"Solo dos palabras cambiaron mi vida para siempre: Distrofia muscular", con esta frase tan concisa comienza Isabel Gemio (57 años) el relato de Mi hijo, mi maestro: una historia de amor y dolor jamás contada, el libro en el que narra la lucha contra la enfermedad de su hijo Gustavo (21).
La periodista adoptó a este joven de mirada oscura y sonrisa impertérrita el 17 de julio de 1997 en Guatemala, tras un largo proceso de adopción en el que tuvo que superar numerosas trabas burocráticas. En ese momento, Gemio pensaba que lo más difícil ya había quedado atrás, pero años después descubría que su hijo sufría una enfermedad incurable. Un diagnóstico con el que comienza una lucha personal y familiar en el que los altibajos emocionales están servidos y en el que la constancia y el tesón de todo el clan quedan patentes.
El diagnóstico
Cuando Gustavo tenía poco más de un año, Gemio recibió el diagnóstico de la mano del doctor Morales: distrofia muscular. "A pesar de no conocer su significado, aquellas dos palabras sonaron en mi cerebro como un golpe oscuro. Sentí cómo mi alma caía por un agujero negro, y por unos segundos, la vida no estuvo allí, se ausentó de mi cuerpo. No es exageración, algo de mí murió aquel día". Era el 22 de septiembre de 1998.

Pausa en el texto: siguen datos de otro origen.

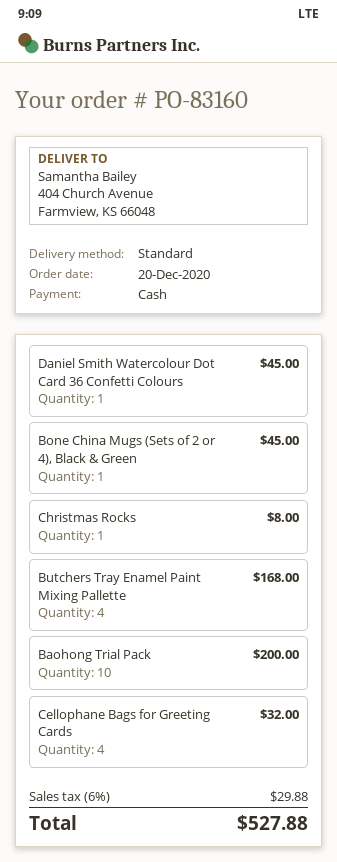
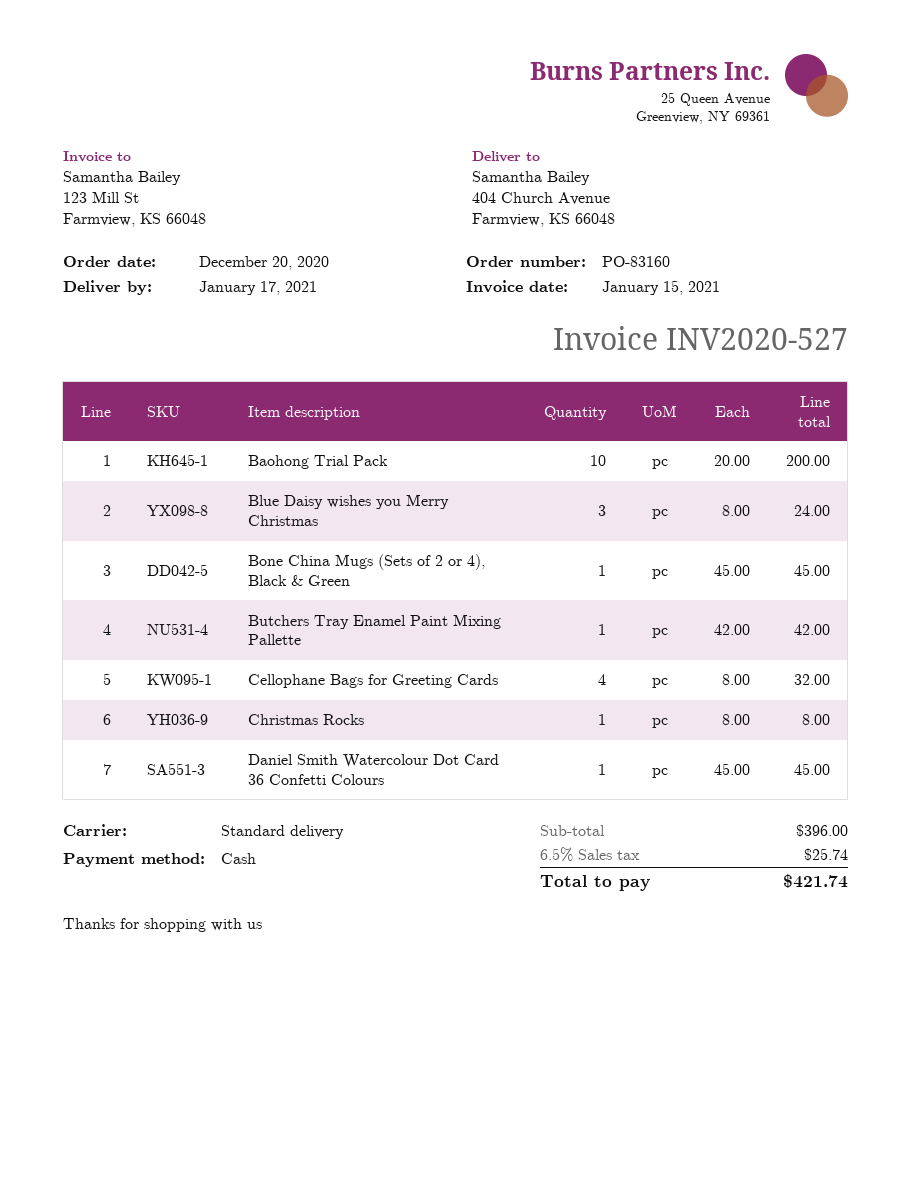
Butchers Tray Enamel Paint Mixing Pallette: 4 for 168.00 -> 1 for 42.00
Blue Daisy wishes you Merry Christmas: none -> 3 for 24.00
tax: 6% = 29.88 -> 6.5% = 25.74
total: 527.88 -> 421.74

Era un momento "triste, más que triste. Pero nos teníamos el uno al otro" y al otro pequeño que venía en camino. Cuando Gemio recibió la noticia estaba embarazada de Diego, su otro hijo. "Mi dolor era tan hondo que me preocupaba cómo esto repercutiría en mi bebé", aseguraba sobre esta situación, agravada porque su embarazo tuvo "contratiempos de principio a fin", hasta tal punto que los primeros meses le recomendaban reposo absoluto porque "sufría sangrados".
El doctor les comunicó que debido a la enfermedad que sufría Gustavo tendrían que hacerle más pruebas para conocer la gravedad de la enfermedad: electrocardiograma, biopsia, análisis genético...
"A los dos días le practicaron una prueba electromiográfica muy dolorosa que consistía en clavarle en sus manitas unas agujas que le hacían llorar desconsoladamente". Unos test que decretaron que la enfermedad era incurable: "La palabra INCURABLE, más que una palabra, fue una sentencia".
Concretamente, Gustavo tenía un defecto "del gen de la distrofina en el cromosoma X. Sin la distrofina, proteína que hace que los músculos funcionen, estos se atrofian poco a poco".
Un proceso lento pero constante
Con el diagnóstico vino la incredulidad por saber cómo iban a afrontar la enfermedad. Pero como cualquier niño había tiempo para las "cosquillas, besos y risas" que compartían en la intimidad de su hogar. Gustavo, muy joven, no era consciente de su enfermedad y disfrutaba de la vida como cualquier niño.
Pero debían trabajar poco a poco para su recuperación. Al principio Isabel llevaba al pequeño a fisioterapia en el gimnasio del pabellón del Gregorio Marañón, lo único recomendado para paliar ligeramente la atrofia de sus músculos, a pesar de los lloros del niño que no quería hacer los ejercicios.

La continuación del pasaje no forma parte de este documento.